Structured diff data

- - -

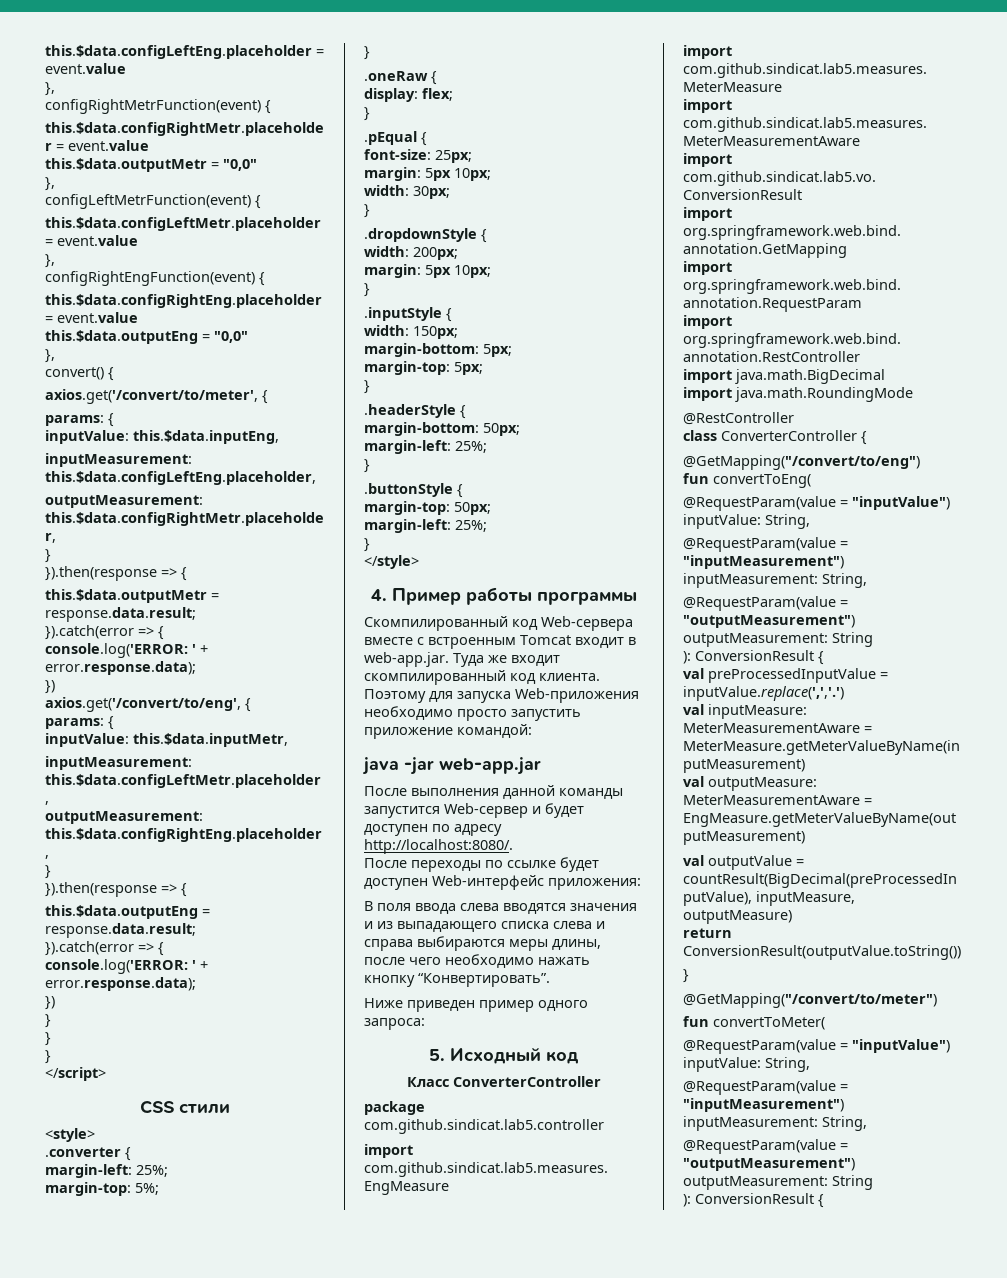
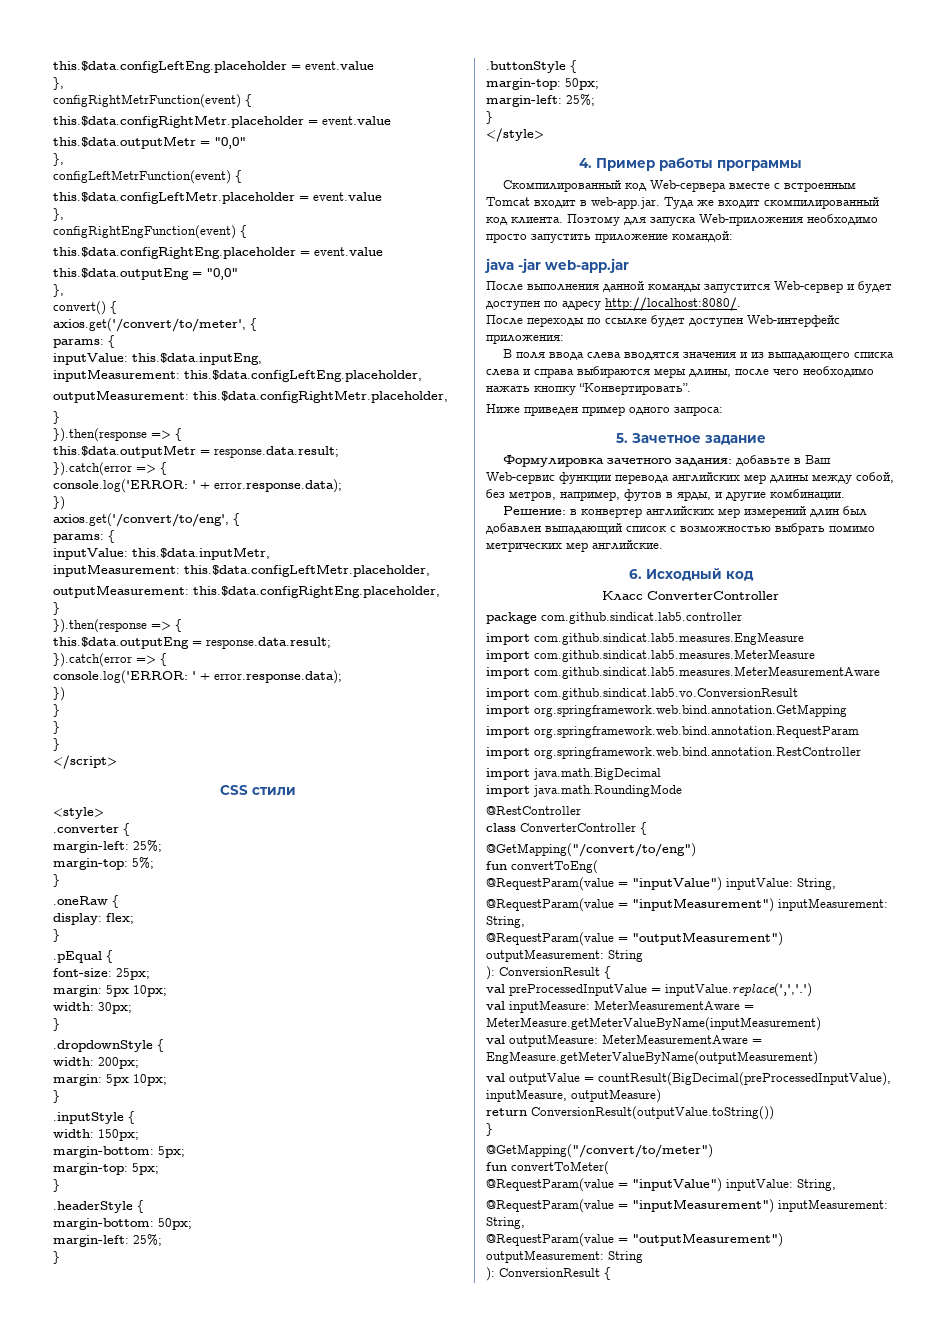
- 5. Исходный код
+ 5. Зачетное задание
+ Формулировка зачетного задания: добавьте в Ваш Web-сервис функции перевода английских мер длины между собой, без метров, например, футов в ярды, и другие комбинации.
+ Решение: в конвертер английских мер измерений длин был добавлен выпадающий список с возможностью выбрать помимо метрических мер английские.
+ 6. Исходный код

- - -

#### [Task statement]
Only the span from the line with "метрических мер английские." through the final line of the records goes in the output, each line unchanged.

#### [Answer to the exercise]
+ Решение: в конвертер английских мер измерений длин был добавлен выпадающий список с возможностью выбрать помимо метрических мер английские.
+ 6. Исходный код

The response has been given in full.